10:30 a.m. We departed for SpaceX Falcon 9 rocket launch pad. Wow, was this cool. I got to see the rocket before it headed to space. Over the intercom at the launch pad a SpaceX employee announced that all personnel needed to leave the pad by 1 p.m. in preparation for the launch. A surreal moment for me.
1:oo p.m. After lunch, we headed to the massively large Vehicle Assembly Building (VAB), a place that isn’t open to the public. The 526-feet tall VAB covers eight acres. The building is used to assemble space vehicles, such as the Saturn V and the Space Shuttle. Future space launch mission rockets will be assembled here.
2:00 p.m. I headed back to the NASA News Center. NASA had a surprise guest ready to speak with us. Robert Lightfoot, NASA’s acting administrator, who works in Washington, D.C., was in town for the launch. He spoke to our group for 30 minutes explaining the future of NASA and the focus on Mars 2020. He shared his message for young kids.

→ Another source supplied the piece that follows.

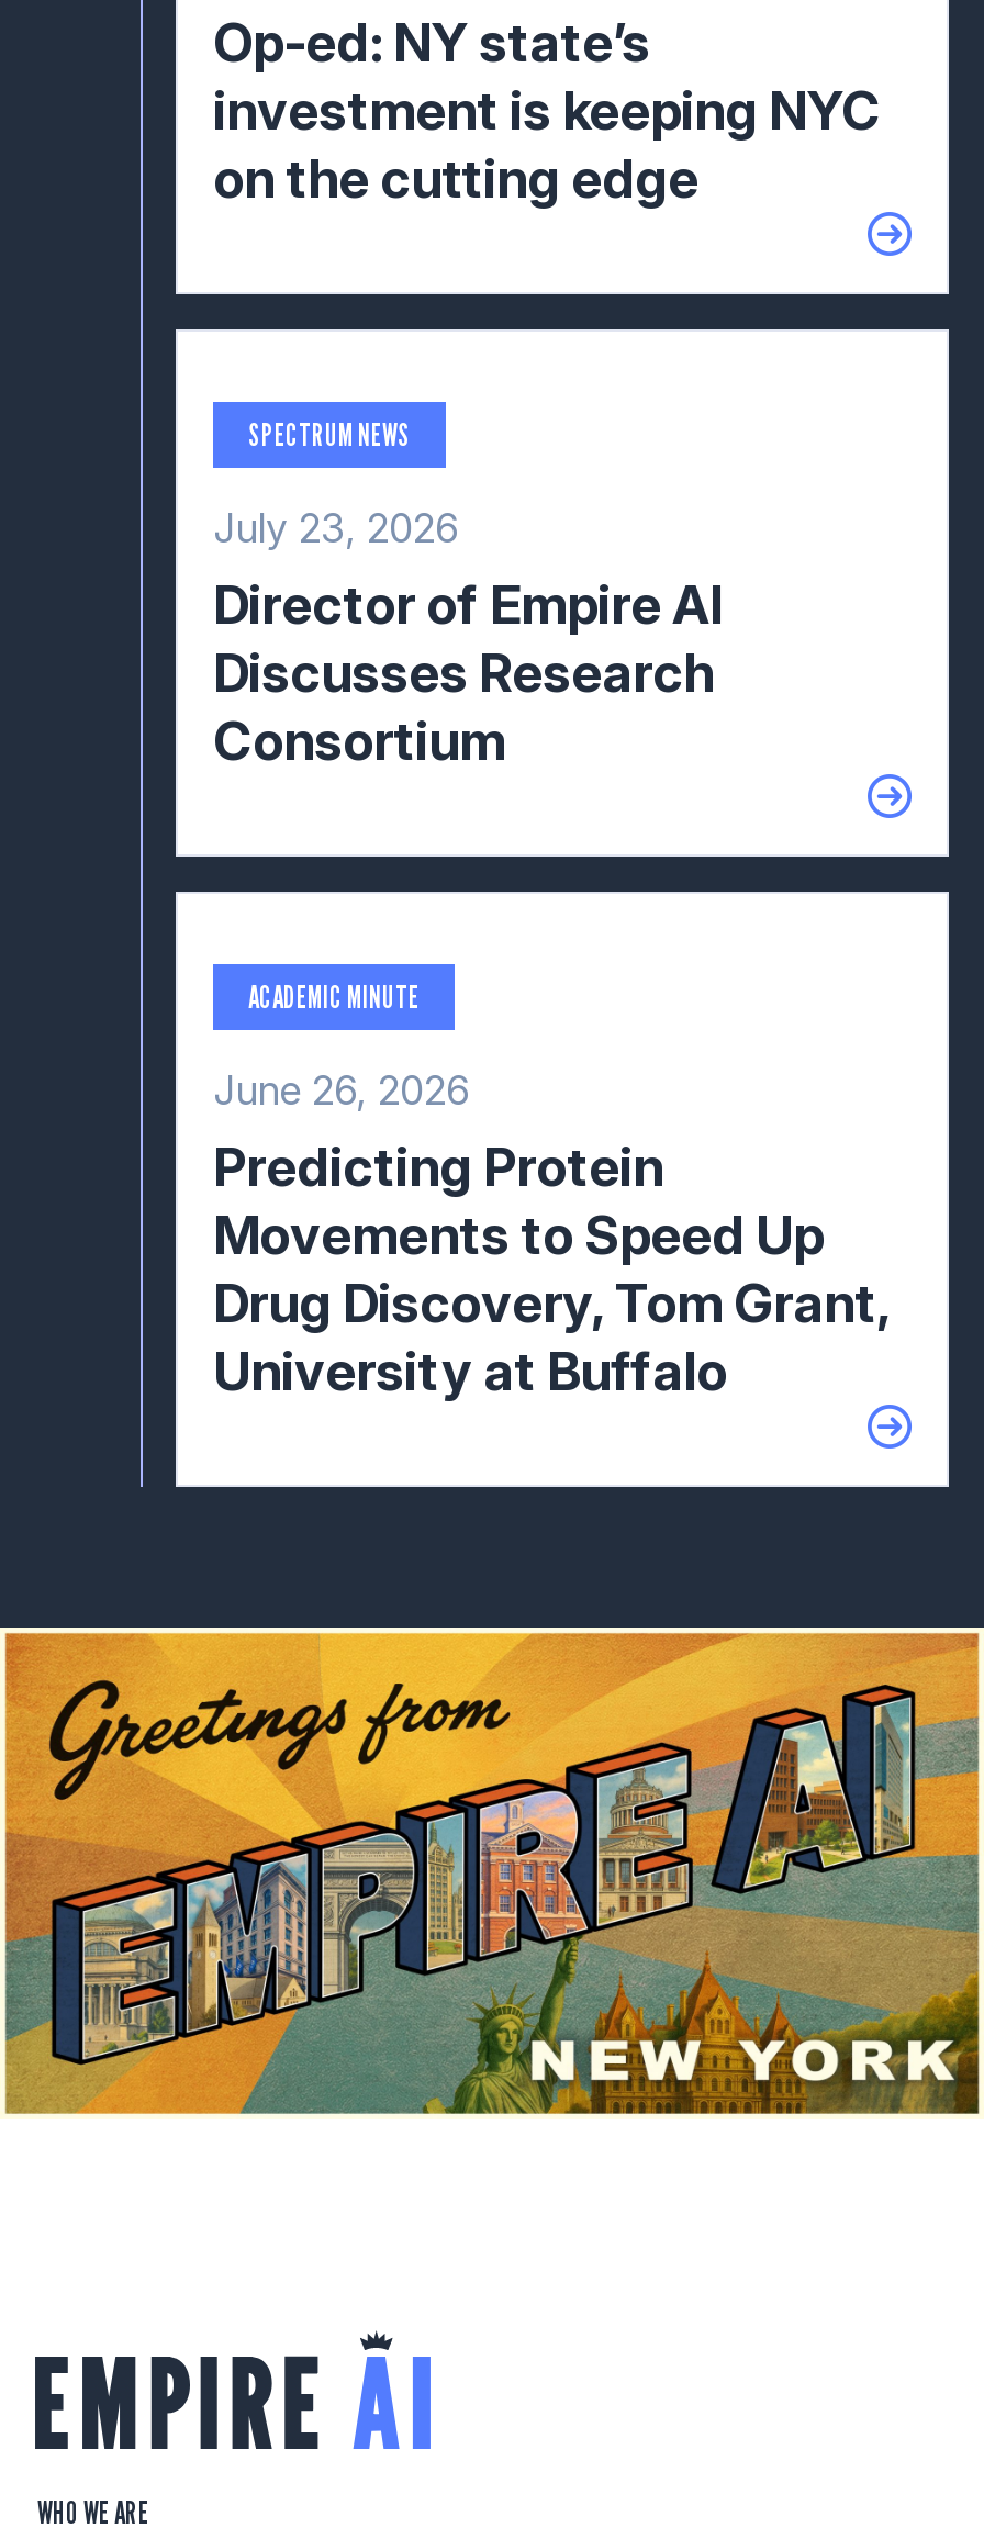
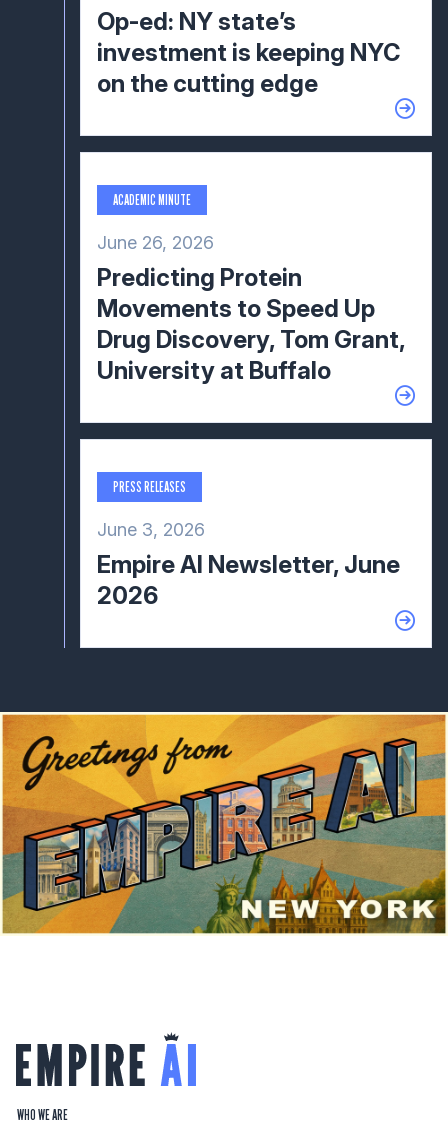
[213,416,723,774] SPECTRUM NEWS | July 23, 2026 | Director of Empire AI | Discusses Research | Consortium -> none
moved [213,978,890,1404] -> [97,191,405,385]: ACADEMIC MINUTE | June 26, 2026 | Predicting Protein | Movements to Speed Up | Drug Discovery, Tom Grant, | University at Buffalo
none -> [97,478,400,610] PRESS RELEASES | June 3, 2026 | Empire AI Newsletter, June | 2026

“Find what you love and become the best at it, and be able to work on a team,” Lightfoot said.
3:00 p.m. One of my favorite tours was at the Space Station Processing Facility (SSPF). I got a tour of a plant laboratory where scientists study how plants can survive on Mars and in deep space.
4:30 p.m. Launch time! The best part of my day at NASA. Check out this video of the launch and see how close I was to the rocket.
This was an opportunity I will never forget and I want to thank Idaho kids and teachers who have graciously invited me into their experiments and classrooms to showcase their innovation and expertise. If it wasn’t for you, I would not have had this great experience. I realized how important space is for generations to come and why science, technology, engineering and mathematics (STEM) education is more important than ever.